In [None]:
 # for google colaab setup
import sys
from google.colab import drive
drive.mount('/content/drive')

In [None]:
%cd /content/drive/MyDrive/projects/sign-language-image-detection
!pip install virtualenv
!pip install -r requirements.txt
!python -m ipykernel install --user --name=sl_detection --display-name "SL Detection"

In [None]:
# Install required packages (add `--upgrade` to ensure the latest versions)
!pip install --upgrade transformers datasets torch torchvision accelerate


In [None]:
from datasets import load_dataset, DatasetDict
from transformers import (
    DeiTImageProcessor,
    DeiTForImageClassification,
    TrainingArguments,
    Trainer,
)
from torchvision.transforms import Normalize, ToTensor, Resize
import torch
from torch.utils.data import DataLoader


In [None]:
# Load the ASL Sign Language Alphabets dataset from Hugging Face
dataset_name = "Marxulia/asl_sign_languages_alphabets_v03"
dataset = load_dataset(dataset_name)

In [None]:
# Calculate sizes for train, validation, and test splits
train_size = int(0.7 * len(dataset['train']))  # 70% for training
val_size = int(0.1 * len(dataset['train']))    # 10% for validation
test_size = len(dataset['train']) - train_size - val_size  # Remaining for testing

# Split dataset into train, validation, and test sets
train_ds = dataset['train'].select(range(0, train_size))
val_ds = dataset['train'].select(range(train_size, train_size + val_size))
test_ds = dataset['train'].select(range(train_size + val_size, len(dataset['train'])))
dataset_splits = DatasetDict({
    "train": train_ds,
    "validation": val_ds,
    "test": test_ds
})



# Load the DeiT image processor
model_name = "facebook/deit-tiny-distilled-patch16-224"
processor = DeiTImageProcessor.from_pretrained(model_name)

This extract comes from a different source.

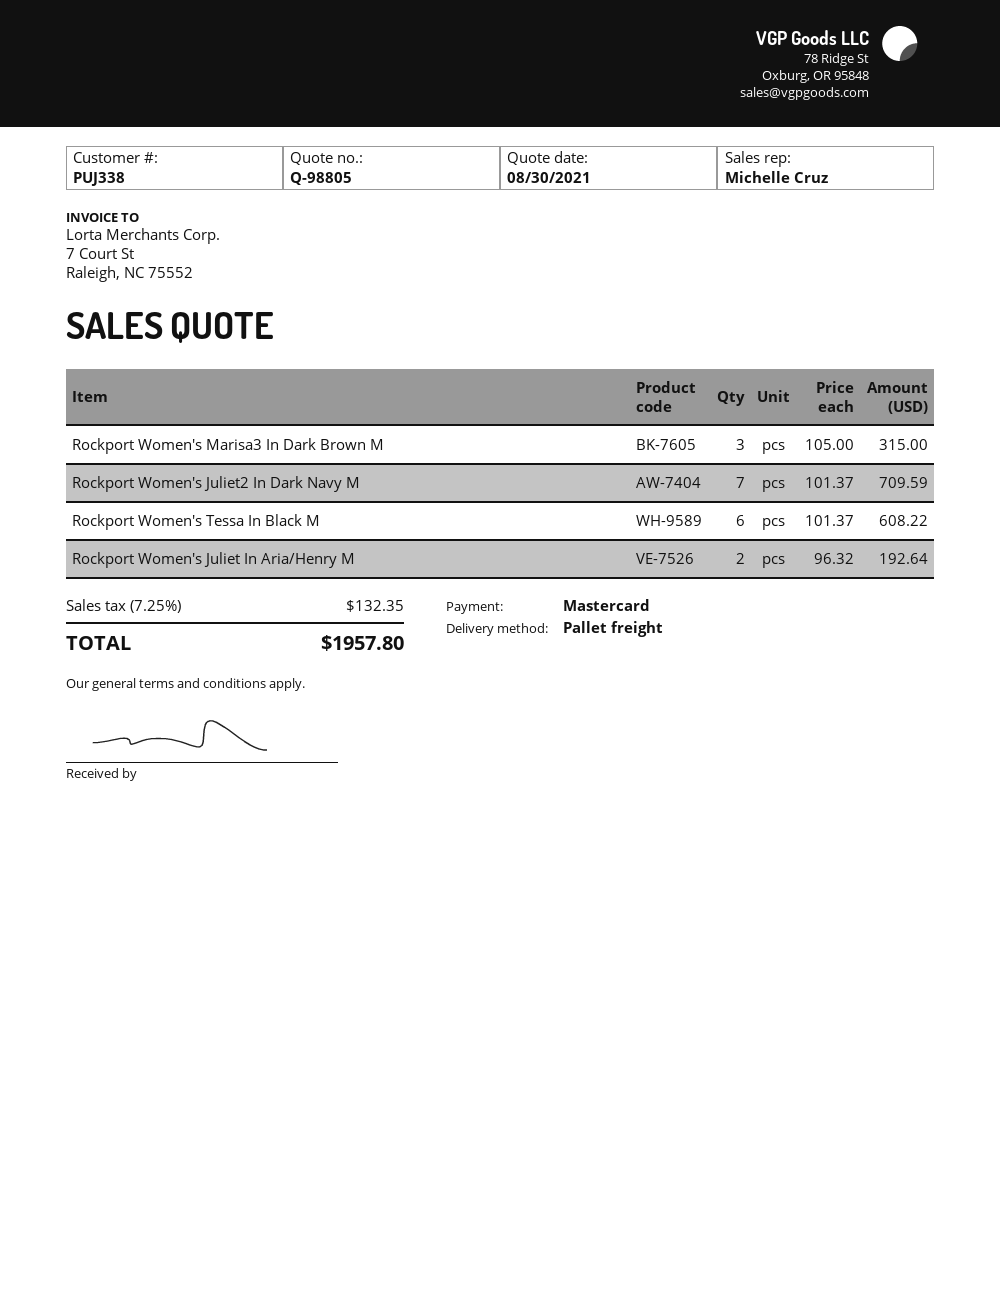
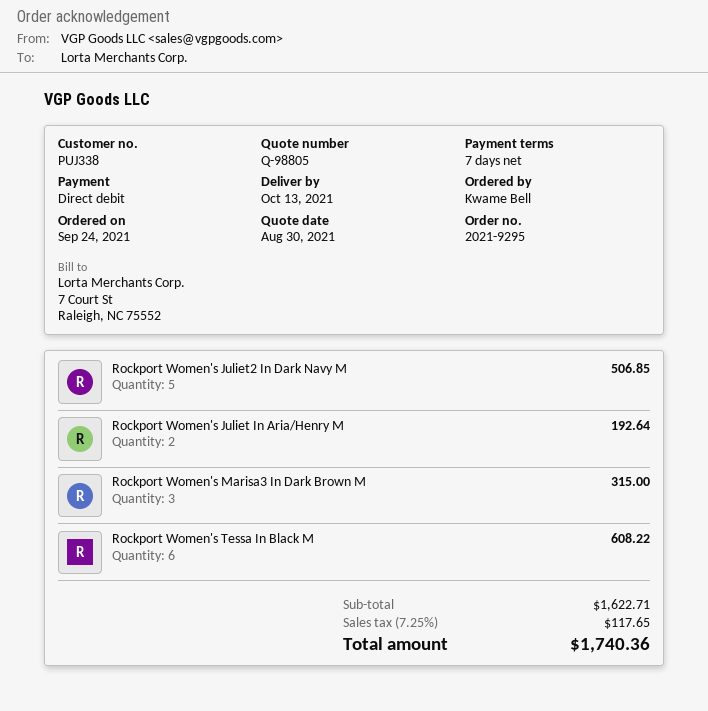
payment method: Mastercard -> direct debit
Rockport Women's Juliet2 In Dark Navy M: 7 for 709.59 -> 5 for 506.85
tax: 7.25% = 132.35 -> 7.25% = 117.65
total: 1957.80 -> 1740.36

# Define image normalization and resizing
image_mean, image_std = processor.image_mean, processor.image_std
normalize = Normalize(mean=image_mean, std=image_std)
image_size = processor.size["height"]
resize = Resize((image_size, image_size))

# Define transformation function
def apply_transforms(examples):
    examples["pixel_values"] = [
        normalize(ToTensor()(resize(image.convert("RGB")))) for image in examples["image"]
    ]
    return examples

# Apply transformations to dataset splits
dataset_splits["train"].set_transform(apply_transforms)
dataset_splits["validation"].set_transform(apply_transforms)
dataset_splits["test"].set_transform(apply_transforms)

In [None]:
# Map label IDs to labels
id2label = {id: label for id, label in enumerate(train_ds.features["label"].names)}
label2id = {label: id for id, label in id2label.items()}

# Load the DeiT model
model = DeiTForImageClassification.from_pretrained(
    model_name,
    id2label=id2label,
    label2id=label2id,
    ignore_mismatched_sizes=True
)

In [None]:
# Define a collate function for batching
def collate_fn(examples):
    pixel_values = torch.stack([example["pixel_values"] for example in examples])
    labels = torch.tensor([example["label"] for example in examples])
    return {"pixel_values": pixel_values, "labels": labels}

In [None]:

# Define training arguments
train_args = TrainingArguments(
    output_dir="output-models-deit",
    save_total_limit=2,
    evaluation_strategy="epoch",  # Evaluate at the end of each epoch
    save_strategy="epoch",       # Save the model at the end of each epoch
    learning_rate=1e-3,
    per_device_train_batch_size=64,
    per_device_eval_batch_size=64,
    num_train_epochs=2,
    weight_decay=0.01,
    load_best_model_at_end=True,
    logging_dir="logs",
    remove_unused_columns=False,
    report_to="none",  # Disable W&B logging
    local_rank=-1       # Disable distributed training
)

In [None]:
# Initialize the Trainer
trainer = Trainer(
    model=model,
    args=train_args,
    train_dataset=dataset_splits["train"],
    eval_dataset=dataset_splits["validation"],
    data_collator=collate_fn,
    tokenizer=processor
)

In [None]:
# Train the model
trainer.train()

In [None]:
# Evaluate the model on the test set
outputs = trainer.predict(dataset_splits["test"])


print(outputs.metrics)

In [None]:
from sklearn.metrics import confusion_matrix, ConfusionMatrixDisplay

# Get predictions and true labels
y_true = outputs.label_ids
y_pred = outputs.predictions.argmax(1)

# Get label names
labels = train_ds.features["label"].names

# Compute confusion matrix
cm = confusion_matrix(y_true, y_pred)

# Display confusion matrix
disp = ConfusionMatrixDisplay(confusion_matrix=cm, display_labels=labels)
disp.plot(cmap='Blues')
plt.show()


In [None]:
# Calculate the recall scores for each class
recall = recall_score(y_true, y_pred, average=None)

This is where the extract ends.